[Front-end code change data]
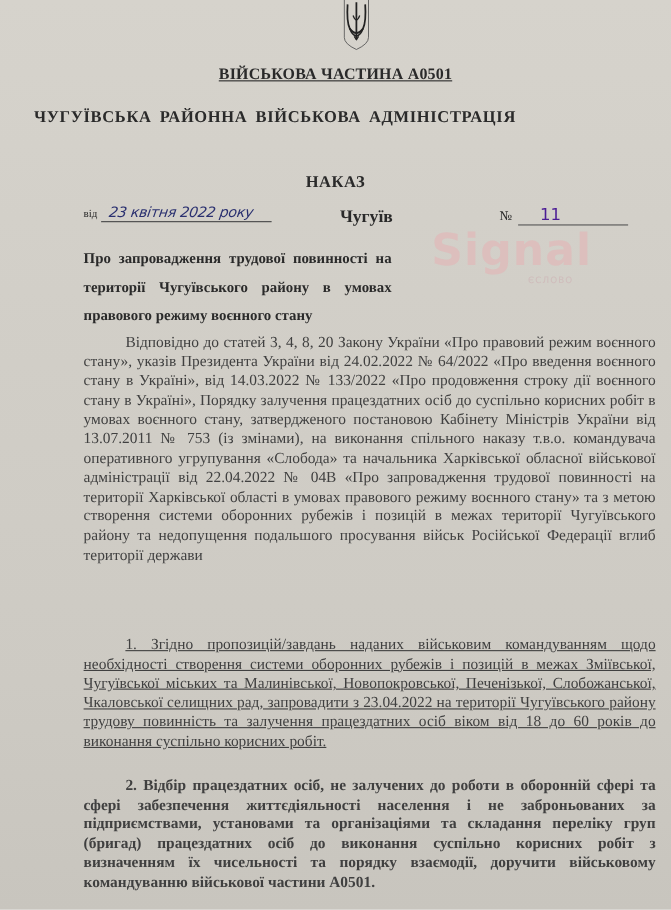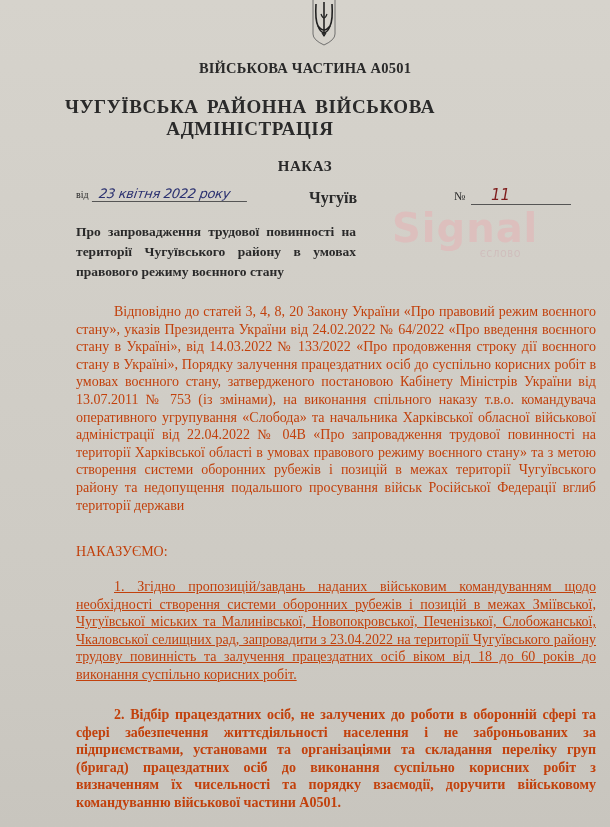--- a/index.html
+++ b/index.html
@@ -28,28 +28,29 @@
       height: 46px;
     }
     .unit-title {
       position: absolute;
       left: 0; width: 610px;
       top: 60px;
       text-align: center;
       font-weight: bold;
       font-size: 14.5px;
       letter-spacing: 0.2px;
+      text-decoration: underline;
     }
     .admin-title {
       position: absolute;
       left: 0; width: 500px;
       top: 96px;
       text-align: center;
       font-weight: bold;
-      font-size: 19px;
+      font-size: 15px;
       line-height: 22px;
       letter-spacing: 0.6px;
       word-spacing: 3px;
     }
     .order-title {
       position: absolute;
       left: 0; width: 610px;
       top: 158px;
       text-align: center;
       font-weight: bold;
@@ -78,34 +79,33 @@
       padding-left: 6px;
       box-sizing: border-box;
     }
     .city { position: absolute; left: 233px; top: 3px; font-weight: bold; font-size: 16px; }
     .num-label { position: absolute; left: 378px; top: 3px; font-size: 12px; }
     .num-value {
       position: absolute; left: 395px; top: 0px;
       width: 100px;
       border-bottom: 1px solid #555;
       font-family: "DejaVu Sans", sans-serif;
-      font-style: italic;
       font-size: 15px;
-      color: #7f1d1d;
+      color: #4c1d95;
       padding-left: 20px;
       box-sizing: border-box;
     }
     .subject {
       position: absolute;
       left: 76px;
       top: 222px;
       width: 280px;
       font-weight: bold;
       font-size: 13.5px;
-      line-height: 20px;
+      line-height: 26px;
       text-align: justify;
       text-align-last: left;
     }
     .watermark {
       position: absolute;
       left: 392px;
       top: 208px;
       width: 220px;
       color: rgba(232, 170, 175, 0.45);
       font-family: "DejaVu Sans", sans-serif;
@@ -123,21 +123,21 @@
       font-size: 8px;
       letter-spacing: 1px;
     }
     .body-text {
       position: absolute;
       left: 76px;
       width: 520px;
       font-size: 14px;
       line-height: 17.6px;
       text-align: justify;
-      color: #c2410c;
+      color: #404040;
     }
     .preamble { top: 303px; text-indent: 38px; }
     .order-word { top: 543px; font-size: 14px; }
     .item1 { top: 578px; text-indent: 38px; text-decoration: underline; }
     .item2 { top: 706px; text-indent: 38px; font-weight: bold; }
   </style>
 </head>
 <body>
 
 <div class="page">
@@ -167,19 +167,18 @@
     <span class="num-value">11</span>
   </div>
 
   <div class="watermark">Signal</div>
   <div class="watermark-sub">ЄСЛОВО</div>
 
   <div class="subject">Про запровадження трудової повинності на території Чугуївського району в умовах правового режиму воєнного стану</div>
 
   <div class="body-text preamble">Відповідно до статей 3, 4, 8, 20 Закону України «Про правовий режим воєнного стану», указів Президента України від 24.02.2022 № 64/2022 «Про введення воєнного стану в Україні», від 14.03.2022 № 133/2022 «Про продовження строку дії воєнного стану в Україні», Порядку залучення працездатних осіб до суспільно корисних робіт в умовах воєнного стану, затвердженого постановою Кабінету Міністрів України від 13.07.2011 № 753 (із змінами), на виконання спільного наказу т.в.о. командувача оперативного угрупування «Слобода» та начальника Харківської обласної військової адміністрації від 22.04.2022 № 04В «Про запровадження трудової повинності на території Харківської області в умовах правового режиму воєнного стану» та з метою створення системи оборонних рубежів і позицій в межах території Чугуївського району та недопущення подальшого просування військ Російської Федерації вглиб території держави</div>
 
-  <div class="body-text order-word">НАКАЗУЄМО:</div>
 
   <div class="body-text item1">1. Згідно пропозицій/завдань наданих військовим командуванням щодо необхідності створення системи оборонних рубежів і позицій в межах Зміївської, Чугуївської міських та Малинівської, Новопокровської, Печенізької, Слобожанської, Чкаловської селищних рад, запровадити з 23.04.2022 на території Чугуївського району трудову повинність та залучення працездатних осіб віком від 18 до 60 років до виконання суспільно корисних робіт.</div>
 
   <div class="body-text item2">2. Відбір працездатних осіб, не залучених до роботи в оборонній сфері та сфері забезпечення життєдіяльності населення і не заброньованих за підприємствами, установами та організаціями та складання переліку груп (бригад) працездатних осіб до виконання суспільно корисних робіт з визначенням їх чисельності та порядку взаємодії, доручити військовому командуванню військової частини А0501.</div>
 
 </div>
 
 </body></html>

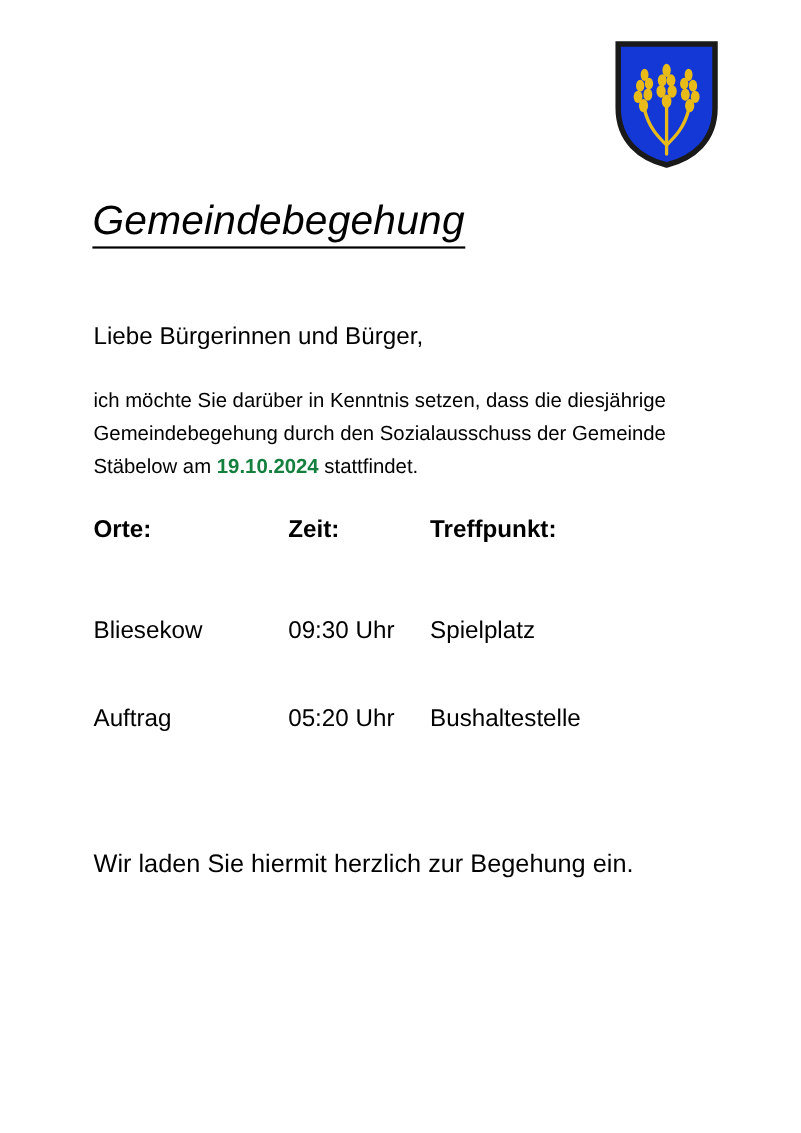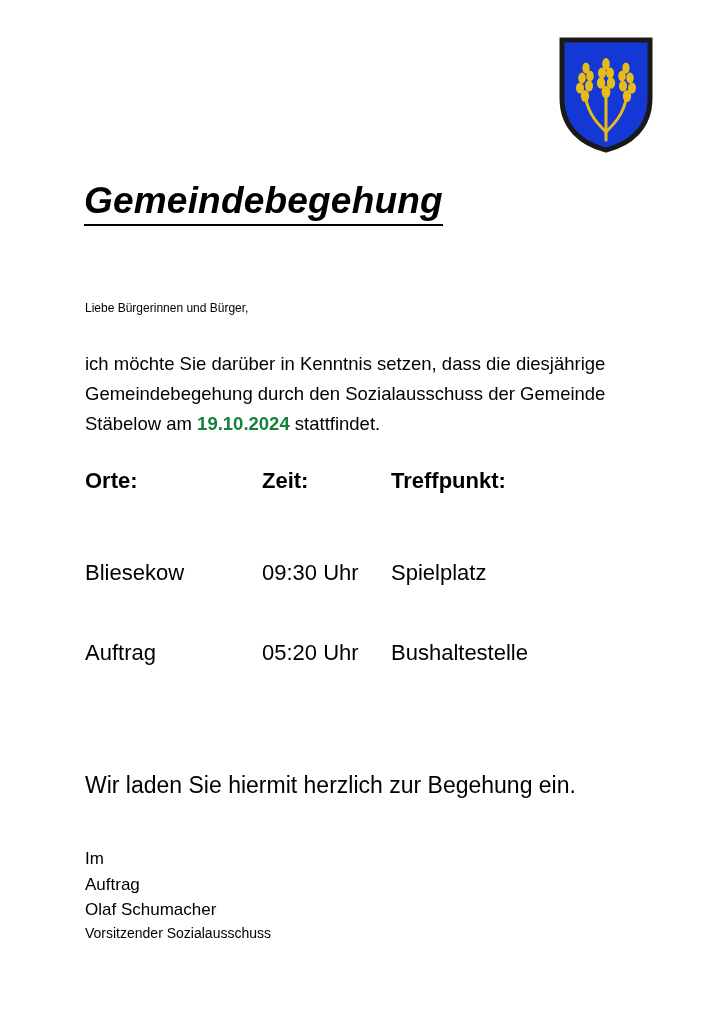--- a/index.html
+++ b/index.html
@@ -30,36 +30,36 @@
     width: 96px;
     height: 118px;
   }
 
   
   .title {
     position: absolute;
     top: 155px;
     left: 84px;
     font-size: 37px;
-    font-weight: bold;
+    font-weight: normal;
     font-style: italic;
     letter-spacing: 0.2px;
     border-bottom: 2px solid #000;
     padding-bottom: 2px;
     display: inline-block;
     line-height: 1.15;
     text-align: right;
   }
 
   
   .salutation {
     position: absolute;
-    top: 300px;
+    top: 290px;
     left: 85px;
-    font-size: 12px;
+    font-size: 22px;
     line-height: 1.45;
   }
   .intro {
     position: absolute;
     top: 330px;
     left: 85px;
     width: 560px;
     font-size: 18.5px;
     line-height: 1.63;
   }
@@ -178,20 +178,14 @@
       <tr>
         <td>Auftrag</td>
         <td>05:20 Uhr</td>
         <td>Bushaltestelle</td>
       </tr>
     </tbody>
   </table>
 
   <div class="closing">Wir laden Sie hiermit herzlich zur Begehung ein.</div>
 
-  <div class="signature">
-    <div>Im</div>
-    <div>Auftrag</div>
-    <div>Olaf Schumacher</div>
-    <div class="role">Vorsitzender Sozialausschuss</div>
-  </div>
 
 </div>
 
 </body></html>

Exercise goal ->
Give back, exactly as written, the stretch from the line with "absolute; left: 378px;" through the line with "padding-left: 20px;", and no other lines from the records above.

Reply to the task ->
     .num-label { position: absolute; left: 378px; top: 3px; font-size: 12px; }
     .num-value {
       position: absolute; left: 395px; top: 0px;
       width: 100px;
       border-bottom: 1px solid #555;
       font-family: "DejaVu Sans", sans-serif;
-      font-style: italic;
       font-size: 15px;
-      color: #7f1d1d;
+      color: #4c1d95;
       padding-left: 20px;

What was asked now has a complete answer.